Penas mayores para los fundadores de Arbistar tras considerarse una estafa agravada

La Audiencia Nacional aumenta las penas contra los líderes de Arbistar y les obliga a indemnizar a víctimas incluidas en la lista de la Fiscalía

La Audiencia Nacional ha revisado y aumentado las penas impuestas a los responsables de la plataforma Arbistar, tras considerar que su actividad no fue solo una estafa aislada sino una operación organizada y continuada. El tribunal ha elevado la condena para el fundador y para su socio principal y ha añadido la tipificación de pertenencia a organización criminal, lo que intensifica el reproche penal y las consecuencias jurídicas.

Los hechos se sitúan en el marco de operaciones realizadas entre 2019 y 2026, periodo en el que se produjeron las captaciones masivas que ahora motivan la apelación.

Según la resolución, el fraude alcanzó magnitudes excepcionales: afectó a decenas de miles de personas y supuso un perjuicio patrimonial de gran cuantía, valorado en torno a 200 millones de euros.

La Sala de Apelación considera que existió una estructura estable con reparto funcional entre sus promotores y que se utilizó un mecanismo sofisticado apoyado en herramientas tecnológicas y estrategias de marketing que proyectaban una falsa imagen de legitimidad empresarial. Asimismo, la sentencia ordena la indemnización a 9.494 personas incluidas en el listado remitido por la Fiscalía, cuya cuantía se determinará en la fase de ejecución.

El fallo y los cambios en las penas

En la revisión del caso la Audiencia ha decidido duplicar la pena del fundador, pasando de 8 a 16 años, y aumentar la del socio principal, que sube de 7 a 11 años de prisión. Además de mantener la condena por estafa, la Sala incorpora la de organización criminal, delito del que los acusados fueron absueltos en la primera instancia. El tribunal fundamenta este cambio en la persistencia de la actividad defraudatoria y en su carácter masivo: se identificaron aproximadamente 32.000 inversores afectados por el entramado y un perjuicio total considerado de magnitud excepcional.

El esquema y el supuesto software

Cómo se presentó el sistema

Los responsables promovieron lo que vendían como un sistema automatizado de arbitraje denominado Community Bot, presentado como un software capaz de generar rendimientos elevados mediante operaciones automáticas en mercados de criptomonedas. Para atraer inversores realizaron presentaciones presenciales en hoteles y congresos y difundieron material por plataformas como YouTube, consiguiendo que miles de inversores transfirieran sus bitcoins a direcciones bajo control de la plataforma. Los usuarios podían consultar supuestos saldos y ganancias con una frecuencia semanal, lo que reforzaba la percepción de beneficios constantes.

Qué demostraron los peritajes

Los informes periciales y policiales concluyeron que el Community Bot no existía como sistema operativo capaz de ejecutar las operaciones prometidas. La investigación evidenció que no se llevaban a cabo operaciones automáticas significativas y que cualquier actividad real era residual, manual y claramente insuficiente para generar los rendimientos anunciados. En la práctica, el mecanismo funcionó como un esquema en el que los aportes de nuevos clientes se empleaban para simular pagos a inversores anteriores, sin respaldo en una actividad económica genuina, lo que encaja con un modelo de tipo Ponzi.

Implicaciones legales y reparación

La Sala de Apelación ha aplicado la agravación prevista en el artículo 250.2 del Código Penal, entendiendo que la valoración debe tener en cuenta el perjuicio total causado por la trama y no limitarse a cada acto individual. Esta interpretación sigue la doctrina del Tribunal Supremo que valora el alcance global cuando la conducta forma parte de una estrategia continuada y estructurada.

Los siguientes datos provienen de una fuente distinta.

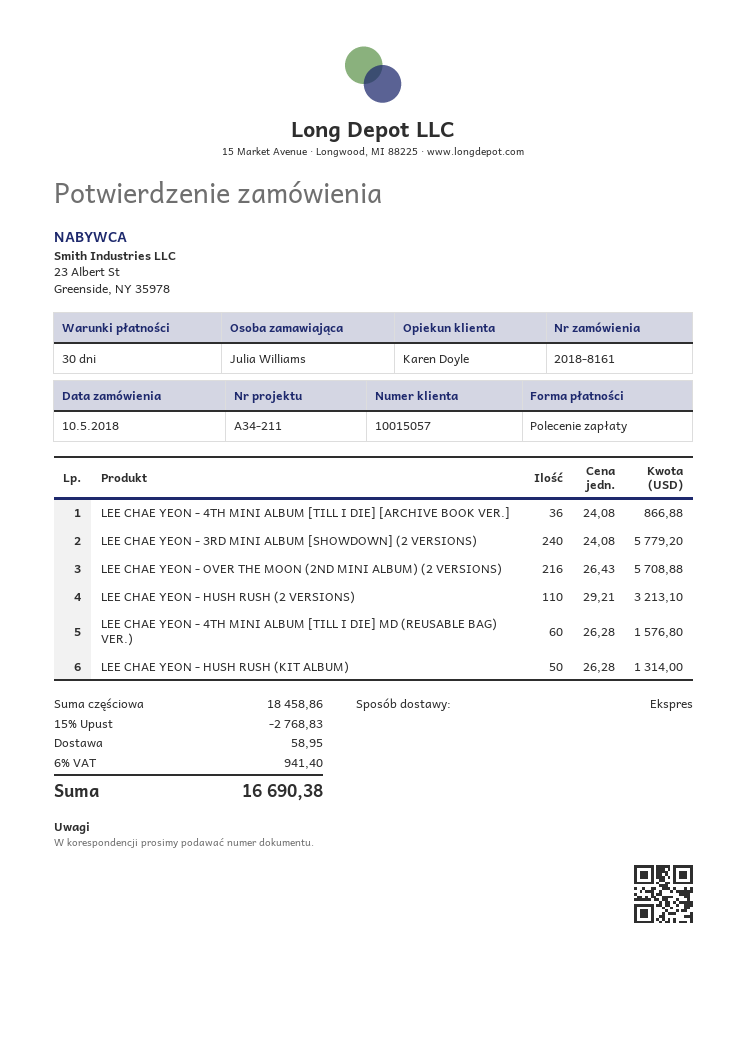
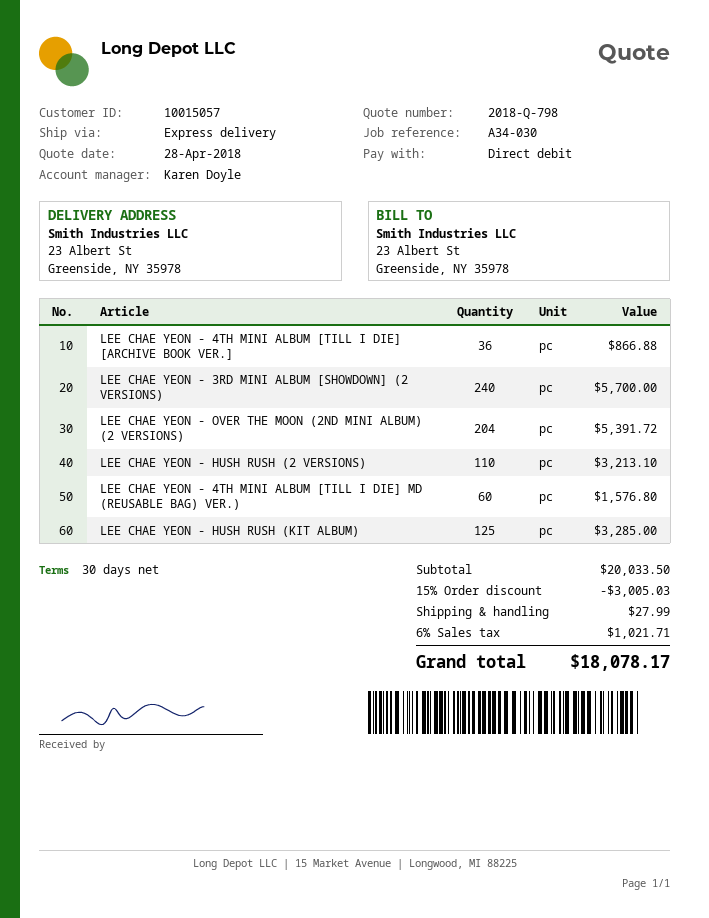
reference: A34-211 -> A34-030
LEE CHAE YEON - 3RD MINI ALBUM [SHOWDOWN] (2 VERSIONS): 240 for 5779.20 -> 240 for 5700.00
LEE CHAE YEON - OVER THE MOON (2ND MINI ALBUM) (2 VERSIONS): 216 for 5708.88 -> 204 for 5391.72
LEE CHAE YEON - HUSH RUSH (KIT ALBUM): 50 for 1314.00 -> 125 for 3285.00
subtotal: 18458.86 -> 20033.50
discount: 15% = 2768.83 -> 15% = 3005.03
shipping: 58.95 -> 27.99
tax: 6% = 941.40 -> 6% = 1021.71
total: 16690.38 -> 18078.17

Además, la sentencia mantiene la absolución de cuatro personas y tres sociedades que ya habían sido exoneradas en primera instancia, diferenciando entre los líderes de la trama y otros participantes.

El fallo obliga a los condenados a resarcir a las víctimas incluidas en el listado de la Fiscalía y abre la puerta a la fase de ejecución, donde se fijarán las cantidades concretas a abonar. El caso sirve como recordatorio sobre los riesgos que presentan las ofertas de inversión basadas en promesas de rentabilidades elevadas y automatización absoluta, y recalca la relevancia de la intervención judicial cuando las prácticas comerciales encubren operaciones fraudulentas a gran escala.